Wierzył w Boga, ale w głębi duszy mimowolnie i nieświadomie przekładał siebie nad Niego. Wierzył w Dobro, ale wszechwiedzące oko Wieczności widziało, że ten człowiek skłoni głowę przed potęgą zła, jeżeli tylko go podkupi – nie przez nikczemność uczuć i niskich namiętności, ani nawet nie przez wysoką ponętę władzy – ale przez połechtanie jego bezgranicznej miłości własnej.
Zresztą ta miłość własna nie była ani nieświadomym instynktem, ani uroszczeniem bez sensu. Jego wyjątkowy talent, jego piękność, jego szlachetność, a prócz tego uderzające dowody wstrzemięźliwości, bezinteresowności, dobroczynności, które dawał, usprawiedliwiały poniekąd dostatecznie niezmierną miłość własną, która cechowała wielkiego spirytualistę, ascetę i filantropa. Czyż obwiniać go za to, że tak hojnie obsypany darami Bożymi widział w tym szczególne oznaki wyjątkowej łaskawości Nieba względem swej osoby, że uznawał siebie za drugiego po Bogu, za jedynego w swoim rodzaju syna Bożego? Jednym słowem, przyznawał sobie prawdziwy charakter Chrystusa. Ale ta świadomość jego wysokiej godności nie wyrażała się w nim w formie moralnego zobowiązania względem Boga i względem świata – tylko przeciwnie, w formie przywileju i pierwszeństwa wobec bliźnich, a przede wszystkim wobec Chrystusa Pana. Z początku nie czuł on też zasadniczej nieprzyjaźni względem Jezusa. On uznawał w nim znaczenie i dostojność mesjaniczną, ale szczerze mówiąc, widział w nim jedynie swego czcigodnego poprzednika. Moralne dzieło Chrystusa Pana i Jego bezwzględna wyjątkowość były niepojęte dla tego rozumu omroczonego miłością własną.

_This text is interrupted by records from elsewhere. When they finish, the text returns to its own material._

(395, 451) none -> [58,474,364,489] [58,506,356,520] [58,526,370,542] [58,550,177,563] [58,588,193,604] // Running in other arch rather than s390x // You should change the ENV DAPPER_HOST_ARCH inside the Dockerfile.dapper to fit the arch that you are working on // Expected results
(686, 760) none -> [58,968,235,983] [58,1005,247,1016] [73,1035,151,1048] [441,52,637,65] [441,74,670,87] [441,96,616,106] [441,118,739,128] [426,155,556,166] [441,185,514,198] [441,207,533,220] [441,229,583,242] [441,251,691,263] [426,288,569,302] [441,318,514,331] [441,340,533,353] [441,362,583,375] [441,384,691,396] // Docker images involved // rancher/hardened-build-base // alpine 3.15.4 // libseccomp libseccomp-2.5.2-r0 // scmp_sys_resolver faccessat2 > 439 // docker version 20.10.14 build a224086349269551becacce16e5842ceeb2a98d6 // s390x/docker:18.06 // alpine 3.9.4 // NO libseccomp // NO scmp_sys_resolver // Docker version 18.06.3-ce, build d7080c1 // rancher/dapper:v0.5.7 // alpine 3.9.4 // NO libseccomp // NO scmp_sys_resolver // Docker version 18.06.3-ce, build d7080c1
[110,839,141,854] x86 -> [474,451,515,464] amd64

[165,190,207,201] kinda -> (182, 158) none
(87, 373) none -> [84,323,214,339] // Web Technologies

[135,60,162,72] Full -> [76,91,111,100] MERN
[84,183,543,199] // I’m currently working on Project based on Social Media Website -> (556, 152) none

Rozumował tak: „Chrystus przyszedł przede mną – ja ukazuję się jako drugi, ale przecież to, co w porządku czasów zjawia się później, to w porządku idei jest wyższe. Ja przychodzę jako ostatni, na końcu dziejów właśnie dlatego, że jestem zbawcą ostatecznym i doskonałym. Pierwszy Chrystus jest moim przesłańcem. Jego posłannictwo polegało na tym, aby poprzedzać i przygotować moje przyjście."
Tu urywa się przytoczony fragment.